Following the ruling, Scruggs and the other defendants filed their notice of appeal with the state's high court.
The Court reversed the circuit court's denial of the defendants' motion, remanding it to the lower court with directions to stay proceedings and refer to arbitration. Justice Michael K. Randolph authored the Court's opinion.
Wyatt, the Court said, argues that because the Scruggs defendants "are seeking to enforce an arbitration clause that Scruggs previously entered into a criminal conspiracy to enforce in the (Jones, Funderburg) lawsuit," then they should be estopped from invoking that same arbitration provision in this case.

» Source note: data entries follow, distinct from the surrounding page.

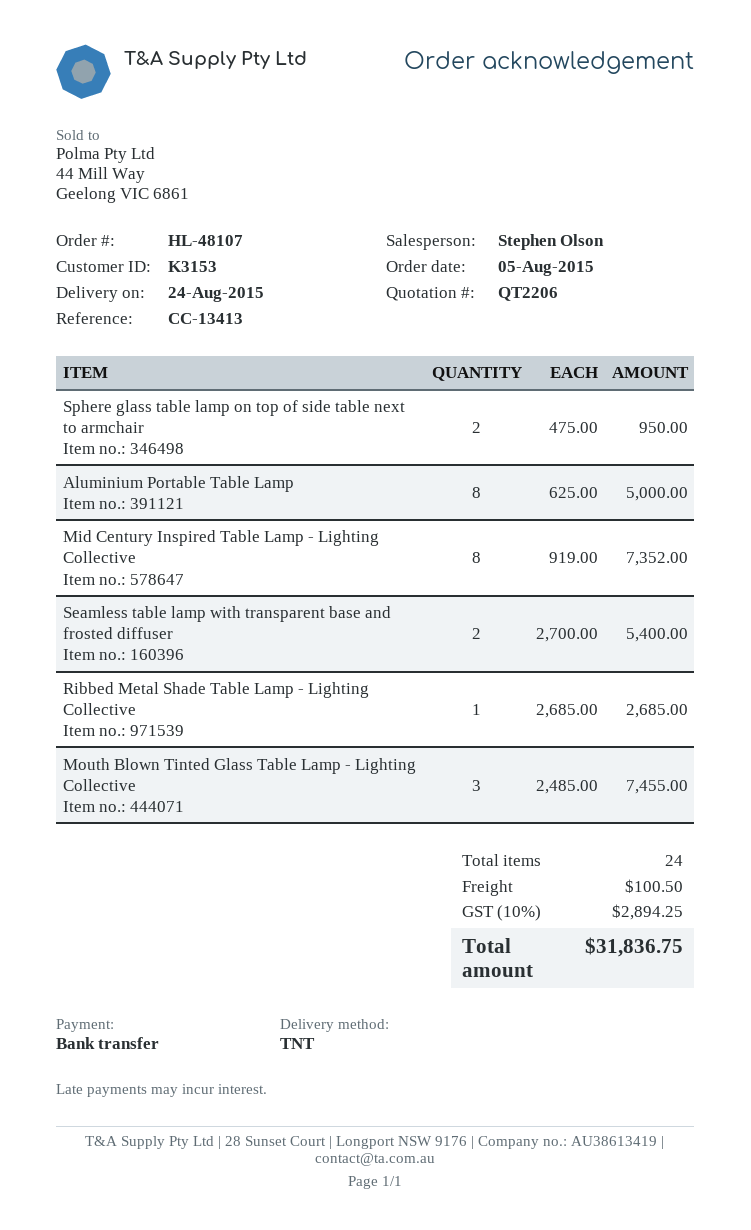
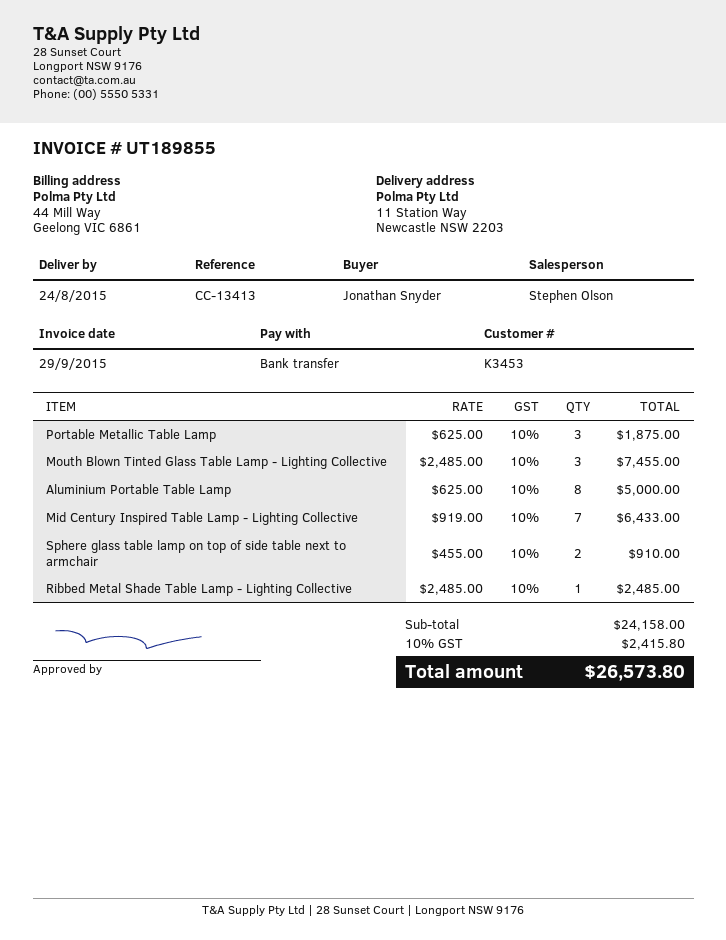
customer number: K3153 -> K3453
Sphere glass table lamp on top of side table next to armchair: 2 x 475.00 = 950.00 -> 2 x 455.00 = 910.00
Mid Century Inspired Table Lamp - Lighting Collective: 8 x 919.00 = 7352.00 -> 7 x 919.00 = 6433.00
Seamless table lamp with transparent base and frosted diffuser: 2 x 2700.00 = 5400.00 -> none
Ribbed Metal Shade Table Lamp - Lighting Collective: 1 x 2685.00 = 2685.00 -> 1 x 2485.00 = 2485.00
Portable Metallic Table Lamp: none -> 3 x 625.00 = 1875.00
shipping: 100.50 -> none
tax: 10% = 2894.25 -> 10% = 2415.80
total: 31836.75 -> 26573.80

Scruggs and the other defendants respond that Wyatt did not present an "unclean hands" argument in the circuit court and that "for the unclean hands doctrine to bar recovery, the party seeking relief must be guilty of willful misconduct in the transaction at issue."
The Court said the doctrine prevents a complaining party from obtaining equitable relief in court when he is guilty of willful misconduct "in the transaction at issue," putting particular emphasis on the end phrase.

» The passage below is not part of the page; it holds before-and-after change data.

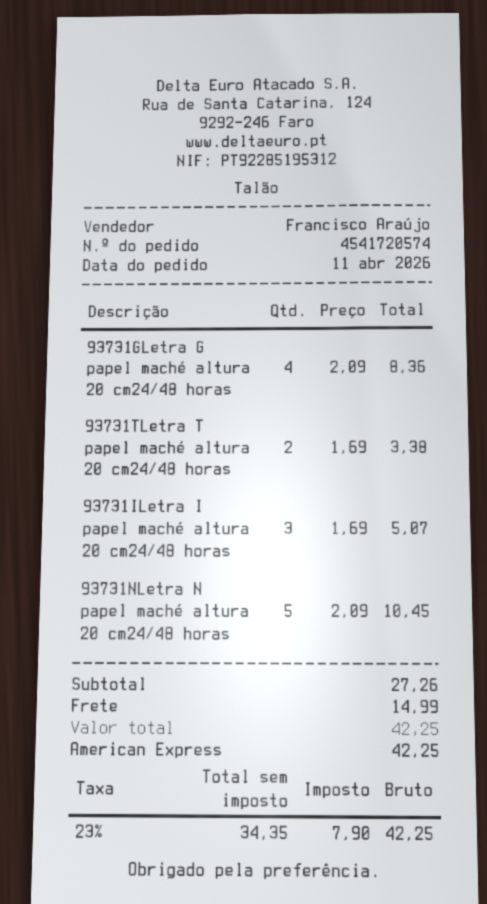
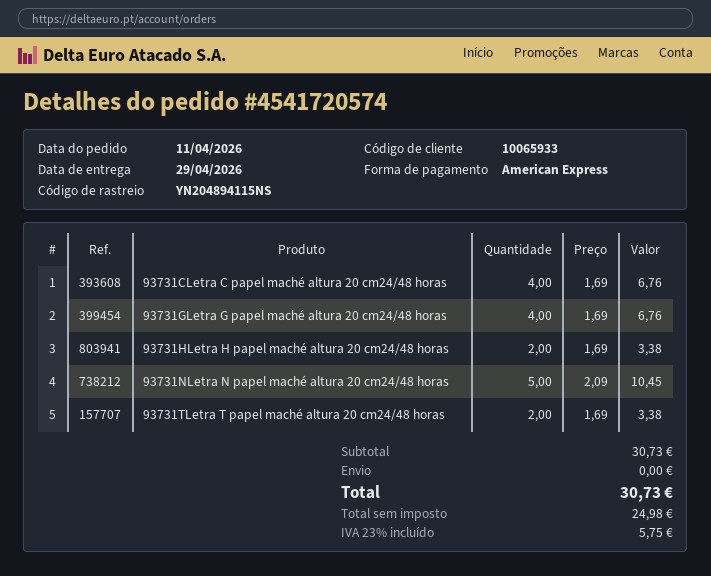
93731GLetra G papel maché altura 20 cm24/48 horas: 4 x 2.09 = 8.36 -> 4 x 1.69 = 6.76
93731ILetra I papel maché altura 20 cm24/48 horas: 3 x 1.69 = 5.07 -> none
93731CLetra C papel maché altura 20 cm24/48 horas: none -> 4 x 1.69 = 6.76
93731HLetra H papel maché altura 20 cm24/48 horas: none -> 2 x 1.69 = 3.38
subtotal: 27.26 -> 30.73
shipping: 14.99 -> 0.00
net: 34.35 -> 24.98
tax: 23% = 7.90 -> 23% = 5.75
total: 42.25 -> 30.73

"This Court reiterates that Wyatt's lawsuit is premised upon his dispute with Nutt & McAlister over his fee share under an unwritten employment agreement. There is no allegation that the Scruggs defendants have engaged in criminal conduct like that for which they were sanctioned in Jones, Funderburg," it wrote.
"Therefore, the question becomes whether the Scruggs defendants are now categorically prohibited from enforcing the subject arbitration provision in all cases because of (Dickie) Scruggs' criminal conduct related to the Jones, Funderburg case.
The Court continued, "As the clean-hands doctrine focuses upon 'willful misconduct in the transaction at issue,' this Court finds it inapplicable here. Therefore, this Court concludes that no external legal constraints should foreclose the arbitration of Wyatt's claims against the Scruggs defendants."